Most adhesives can resist tensile, shear and compressive stresses, but weaken on exposure to cleavage and peel forces. So it’s very important to eliminate cleavage and peel forces from joints during the design process. Careful joint design can eliminate stresses on the bond and joint and will extend and improve the life of an assembly. Successful joint designs deliver the largest possible bond areas and use both mechanical locking and adhesive bonding to secure components.
Medical device manufacturers often audit the adhesive dispense process before cure and inspect components after cure to make sure that the correct volume of adhesive has entered the bond line and that full cure has been achieved. These inspection processes can be used to detect missed dispense cycles, undersized and oversized beads of adhesive, air bubbles, and plugged or broken dispense tips.
Many light-curable adhesive technologies are formulated to confirm adhesive placement, which can be observed either with the human eye or by vision systems. Some formulations offer color-change technology, in which the adhesive changes from a bright color (e.g. blue) in its uncured state to a lack of color in its cured state. The colored adhesive can easily be viewed to confirm that the correct volume of adhesive has filled gaps after dispensing occurs. By transitioning from blue to colorless, the adhesive allows manufacturers to confirm that cure is complete and the bond has been achieved.
Certain adhesives are formulated with fluorescent dyes that remain colorless until they are exposed to a 365 nanometer black light, at which point they fluoresce red or blue. Adhesives that fluoresce red are particularly effective for use with plastics, such as PVC and PET, that naturally fluoresce blue, allowing easy inspection of bond lines.
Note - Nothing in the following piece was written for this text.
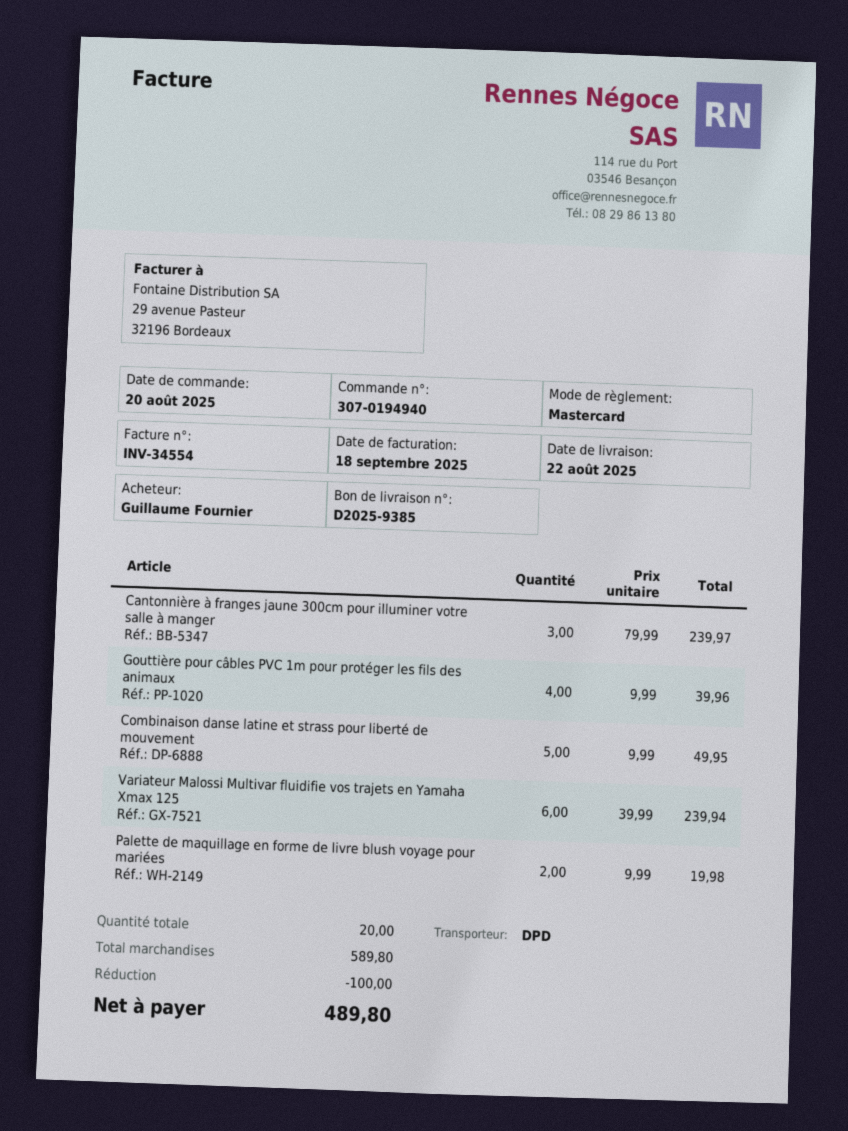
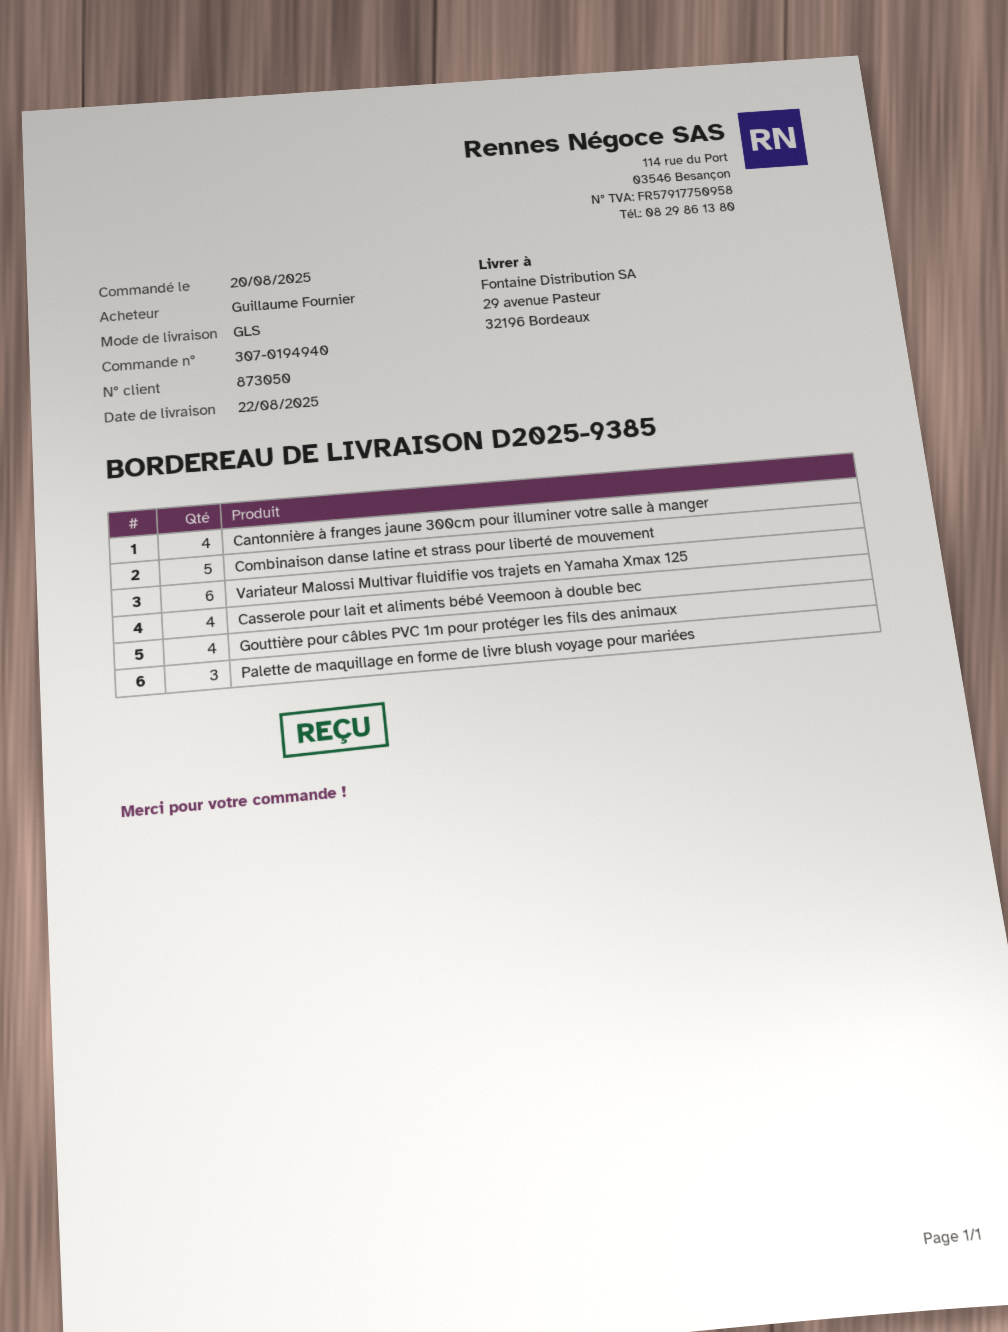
shipping method: DPD -> GLS
Cantonnière à franges jaune 300cm pour illuminer votre salle à manger: 3 -> 4
Palette de maquillage en forme de livre blush voyage pour mariées: 2 -> 3
Casserole pour lait et aliments bébé Veemoon à double bec: none -> 4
There are many factors to consider when designing with hard-to-bond plastics. Validating the appropriate substrates, adhesive technologies, joint designs, process parameters (including cure equipment), inspection needs, and sterilization techniques are all critical to avoiding failures.
Medical design engineers can narrow their search for the most suitable adhesive by working closely with their adhesive suppliers to thoroughly test prototypes of devices designed with hard-to-bond plastics on simulated assembly lines before actual production has launched. This testing can include dispense and dwell times, cure validation (wavelength selection and cure time), and bond strength evaluations. By conducting research and testing up front, during the design phase, device manufacturers can ensure the success of the assembly during high-volume manufacturing and over the life of the device.